Lead-heavy feet carry me slowly, slowly forwards as I uncurl myself from the bed and force myself to get up. I've slept still, rigid again, and it's hard to force my body to move again. You're already up, running about, making plans and fixing things. Your body is a tool to you - you're so healthy you don't even notice it. I know because I used to be like you, but that was a long time ago now. I smile as I listen to you, you want to go there, do that. I smile, guiltily, and agree - yes, let’s. Guilty, that while you have life driving you forwards, like an unstoppable force of curious exploration, I am pushing my life, like a broken down VolksWagen, and it's all I can do to keep up with you, even though you’ve kindly slowed your steps for me.
I take my morning coffee black these days, it helps hide the tears. I’m grateful that it’s still warm outside, that way I can go out to the balcony and have a morning cry in solace, salty tears dripping into my morning coffee, creating ripples on the black, shiny surface. You read the papers with your coffee, shaking your head and muttering at some third world disaster. I no longer read the paper - I can’t face the deaths and the trauma on every page, images haunting me. Instead I open Facebook. The first image that greets me is a woman, I used to know her from work. She’s young and pretty and talented and smart and kind. She has her whole life ahead of her, not behind her. She’s smiling into the camera, and the early morning rays of sun create a halo around her head and I think “Ah, how lovely she is. How happy I am for her, that she’s doing well”. The next post is an update.
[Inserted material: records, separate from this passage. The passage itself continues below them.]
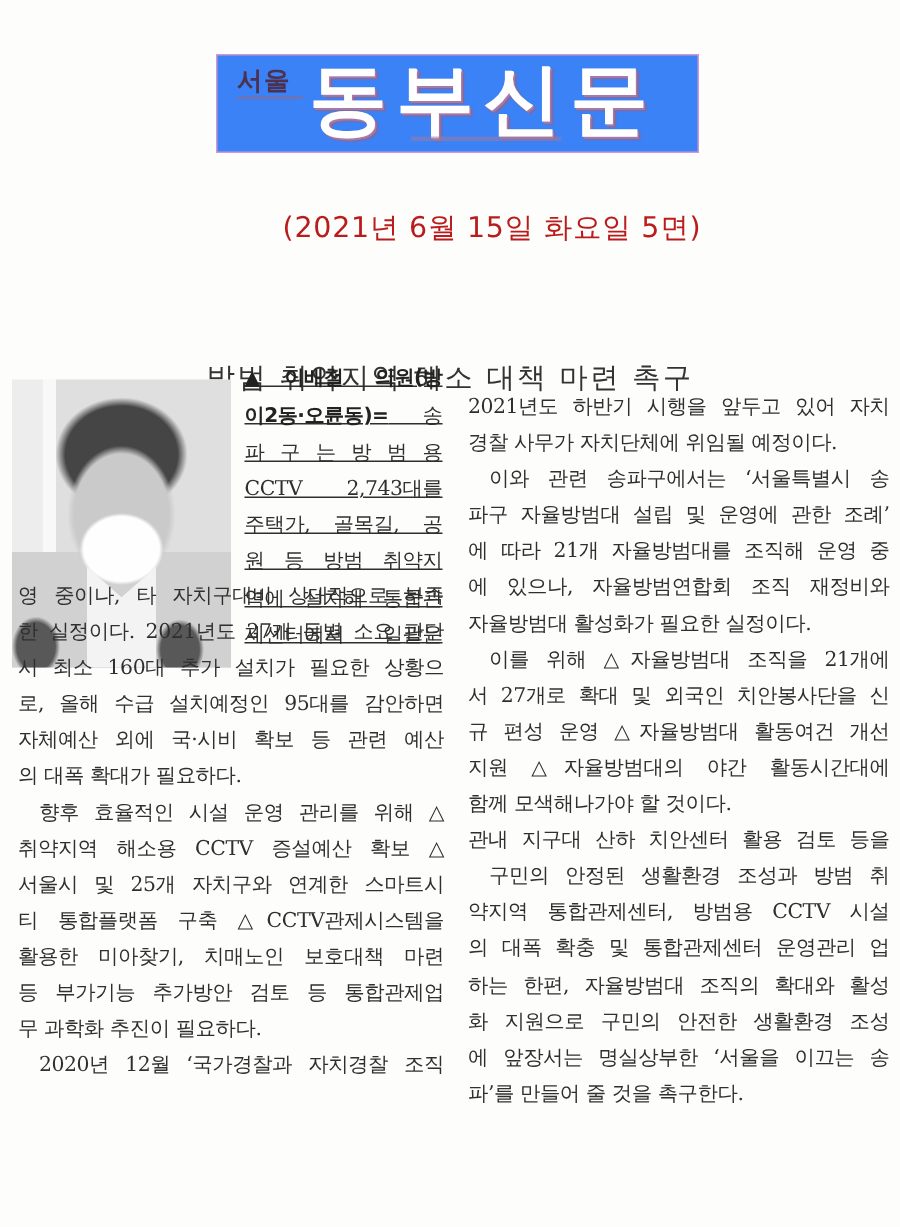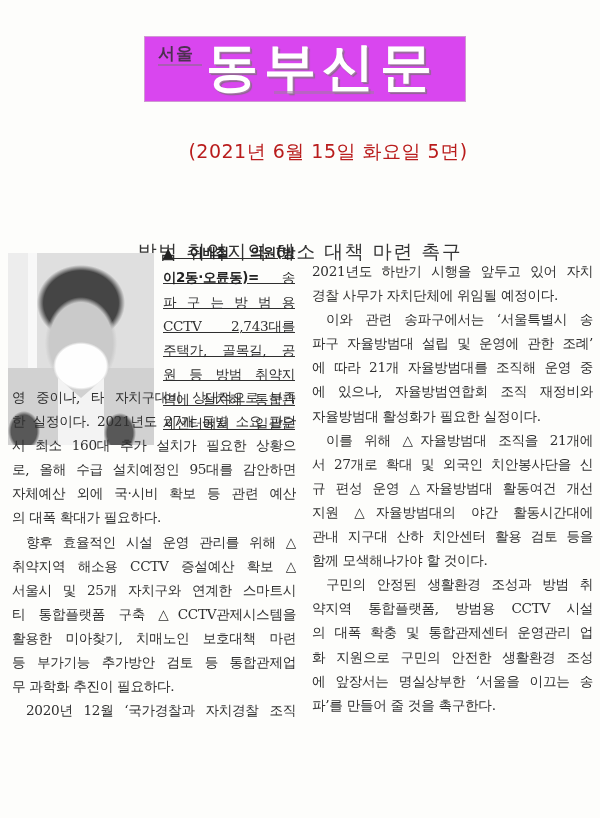--- a/index.html
+++ b/index.html
@@ -5,21 +5,21 @@
   html, body { margin: 0; padding: 0; }
   body {
     width: 600px; height: 818px; overflow: hidden;
     background: #fdfdfb;
     font-family: "DejaVu Serif", "Liberation Serif", serif;
     color: #2a2a2a;
     position: relative;
   }
   .masthead {
     position: absolute; left: 144px; top: 36px; width: 322px; height: 66px;
-    background: #d946ef;
+    background: #3b82f6;
     box-shadow: inset 0 0 0 1px #cf98d2;
   }
   .masthead .seoul {
     position: absolute; left: 14px; top: 6px;
     font-family: "DejaVu Sans", sans-serif; font-weight: bold;
     font-size: 17px; color: #4c3150; letter-spacing: 1px;
   }
   .masthead .seoul-sub {
     position: absolute; left: 14px; top: 28px; width: 44px; height: 2px;
     background: #8a6a8c; opacity: .6;
@@ -121,21 +121,22 @@
     <span class="line end">경찰 사무가 자치단체에 위임될 예정이다.</span>
     <span class="line ind">이와 관련 송파구에서는 ‘서울특별시 송</span>
     <span class="line">파구 자율방범대 설립 및 운영에 관한 조례’</span>
     <span class="line">에 따라 21개 자율방범대를 조직해 운영 중</span>
     <span class="line">에 있으나, 자율방범연합회 조직 재정비와</span>
     <span class="line end">자율방범대 활성화가 필요한 실정이다.</span>
     <span class="line ind">이를 위해 △자율방범대 조직을 21개에</span>
     <span class="line">서 27개로 확대 및 외국인 치안봉사단을 신</span>
     <span class="line">규 편성 운영 △자율방범대 활동여건 개선</span>
     <span class="line">지원 △자율방범대의 야간 활동시간대에</span>
+    <span class="line end">함께 모색해나가야 할 것이다.</span>
     <span class="line">관내 지구대 산하 치안센터 활용 검토 등을</span>
-    <span class="line end">함께 모색해나가야 할 것이다.</span>
     <span class="line ind">구민의 안정된 생활환경 조성과 방범 취</span>
-    <span class="line">약지역 통합플랫폼, 방범용 CCTV 시설</span>
+    <span class="line">약지역 통합관제센터, 방범용 CCTV 시설</span>
     <span class="line">의 대폭 확충 및 통합관제센터 운영관리 업</span>
+    <span class="line">하는 한편, 자율방범대 조직의 확대와 활성</span>
     <span class="line">화 지원으로 구민의 안전한 생활환경 조성</span>
     <span class="line">에 앞장서는 명실상부한 ‘서울을 이끄는 송</span>
     <span class="line end">파’를 만들어 줄 것을 촉구한다.</span>
   </div>
 
 </body></html>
It’s made by the daughter of the owner of the account, to let us know that her mum passed away quietly during the night. So much for reading Facebook instead of the news, I think. My feed is a mixture of babies and marriages and death.
I take my coffee black these days, and I’m starting to like the salty aftertaste it’s got. And when you pop your head out to the balcony and ask if I want to go to this place that you’ve heard of, I bite my tears back and make myself smile and be grateful that those lines weren’t posted on my account, and I nod, yes, let’s go there, it sounds like fun. And I think that I can ignore the pain in my feet from walking there, the pain in my back from being there instead of lying down, just out of sheer gratefulness that it wasn’t me today, I got this day as well, and I got to spend it with loving, caring people. But the day will go on and I will forget about the mother who died in the early hours of the day. I will forget how grateful I am that it wasn't me. Physical pain isn't the same horrible fear to me as it is to others, but enough pain can blind you, make you unable to think or care or worry.
And so we go to this place, guiltily I smile and nod, try to be interested, to be present. But the time we spend there is too short for you and too much for me, and when I have to beg to go home and you see my facade slipping for a second, you guiltily agree, and smile and through your teeth comes the lie I’ve come to expect, It was enough time, enough energy out of me, and you’re fine, really, you didn’t need to see those things or go any further. As you help me get into the car I see the guilt flash in your eyes, mirroring my own. For a moment it worries me. As we drive back home, tears of pain stinging my eyes and blinding me, I hear the distant sounds of an ambulance. My mantra comes unbidden, I’ve been through this so many times now that reaction is an instinct. Thank god it’s not me this time. Thankyouthankyouthankyouthankyou. I will make more of what I’ve got. I smile at you, and try to erase all traces of sadness and pain from my eyes. As you smile back I know you’ve seen the effort I made, that you try to do the same thing back, and I focus, as hard as I can, on the gratitude I feel, and not the guilt.